# Data to examine
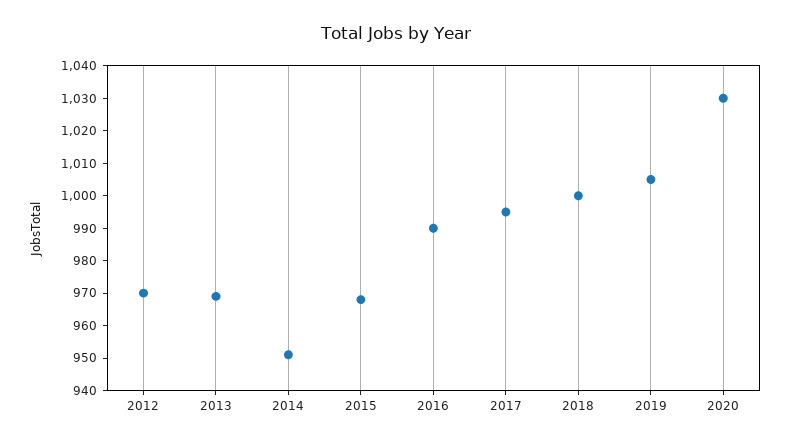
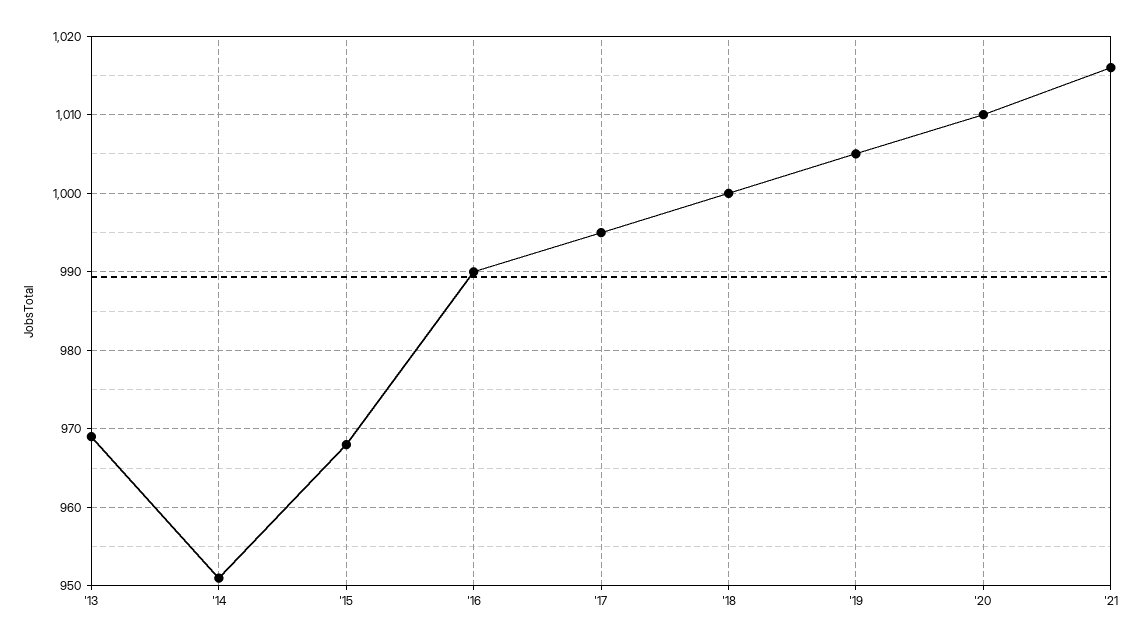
2012: 970 -> none
2020: 1030 -> 1010
'21: none -> 1016

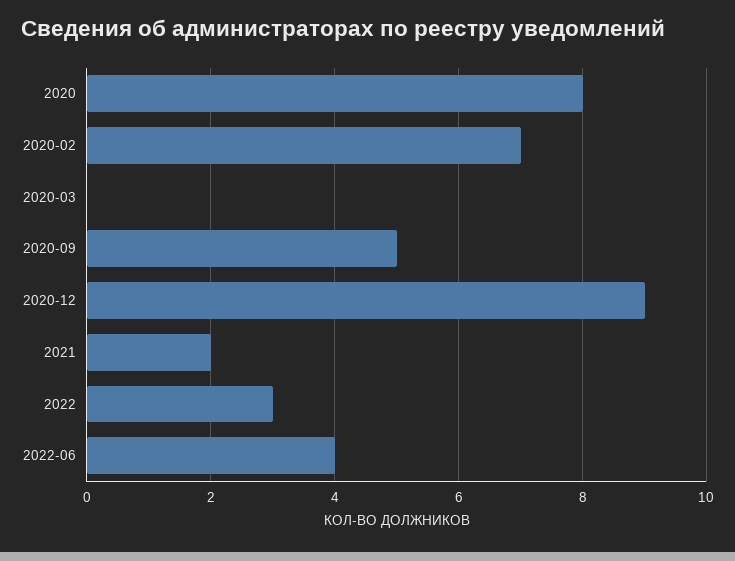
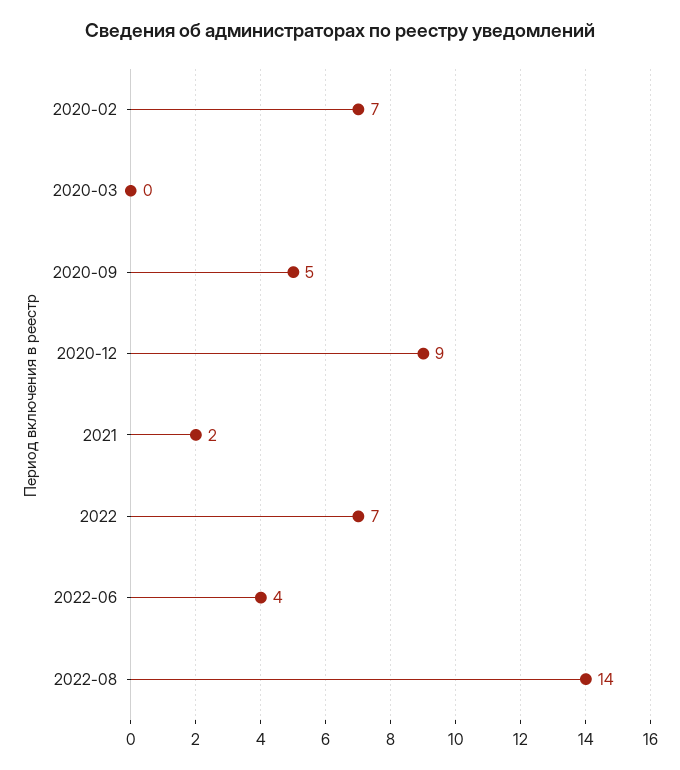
2020: 8 -> none
2022: 3 -> 7
2022-08: none -> 14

# What this task involves
Would you print the whole listing exactly, omitting the pictures?

# Task response
2012: 970 -> none
2020: 1030 -> 1010
'21: none -> 1016

2020: 8 -> none
2022: 3 -> 7
2022-08: none -> 14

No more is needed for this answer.